What you will do:
Keep only the lines from the start of the data through the line containing "reference: PRJ-8748 -> PRJ-4748", and output them exactly.

(Material provided begins)

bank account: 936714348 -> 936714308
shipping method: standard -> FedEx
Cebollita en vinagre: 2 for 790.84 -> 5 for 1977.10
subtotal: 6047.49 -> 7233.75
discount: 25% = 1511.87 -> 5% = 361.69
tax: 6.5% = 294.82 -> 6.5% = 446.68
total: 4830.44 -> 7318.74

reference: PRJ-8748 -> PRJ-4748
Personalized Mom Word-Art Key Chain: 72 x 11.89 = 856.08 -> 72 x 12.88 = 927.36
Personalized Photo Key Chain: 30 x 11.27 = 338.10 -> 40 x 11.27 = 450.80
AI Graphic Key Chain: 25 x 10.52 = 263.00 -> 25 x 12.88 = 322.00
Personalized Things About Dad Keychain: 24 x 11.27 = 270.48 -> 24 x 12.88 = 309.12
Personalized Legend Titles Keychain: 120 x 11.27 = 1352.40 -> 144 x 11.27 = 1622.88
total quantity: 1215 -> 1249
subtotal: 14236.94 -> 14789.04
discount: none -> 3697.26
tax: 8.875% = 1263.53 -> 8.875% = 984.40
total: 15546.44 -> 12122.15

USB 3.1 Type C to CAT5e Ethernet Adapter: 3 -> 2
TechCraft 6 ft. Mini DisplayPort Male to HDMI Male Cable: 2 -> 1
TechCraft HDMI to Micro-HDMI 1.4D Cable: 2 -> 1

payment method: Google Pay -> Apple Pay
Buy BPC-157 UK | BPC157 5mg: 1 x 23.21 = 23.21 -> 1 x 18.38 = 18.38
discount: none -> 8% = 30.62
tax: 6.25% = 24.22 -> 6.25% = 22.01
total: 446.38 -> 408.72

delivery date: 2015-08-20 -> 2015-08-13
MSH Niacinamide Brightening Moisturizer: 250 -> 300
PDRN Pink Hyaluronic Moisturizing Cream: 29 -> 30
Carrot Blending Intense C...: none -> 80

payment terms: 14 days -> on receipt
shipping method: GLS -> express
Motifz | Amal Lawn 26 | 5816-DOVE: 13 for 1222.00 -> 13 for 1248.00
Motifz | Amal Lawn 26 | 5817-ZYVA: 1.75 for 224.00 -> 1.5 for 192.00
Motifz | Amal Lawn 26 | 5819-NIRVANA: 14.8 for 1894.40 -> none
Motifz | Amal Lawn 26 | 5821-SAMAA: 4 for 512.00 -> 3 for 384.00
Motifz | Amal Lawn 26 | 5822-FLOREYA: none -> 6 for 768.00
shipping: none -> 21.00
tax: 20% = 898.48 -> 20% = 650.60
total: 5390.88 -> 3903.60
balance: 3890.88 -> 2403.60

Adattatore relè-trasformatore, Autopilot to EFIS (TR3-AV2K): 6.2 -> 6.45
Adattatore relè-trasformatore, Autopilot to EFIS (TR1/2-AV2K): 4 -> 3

(Material provided ends)

Exercise output:
bank account: 936714348 -> 936714308
shipping method: standard -> FedEx
Cebollita en vinagre: 2 for 790.84 -> 5 for 1977.10
subtotal: 6047.49 -> 7233.75
discount: 25% = 1511.87 -> 5% = 361.69
tax: 6.5% = 294.82 -> 6.5% = 446.68
total: 4830.44 -> 7318.74

reference: PRJ-8748 -> PRJ-4748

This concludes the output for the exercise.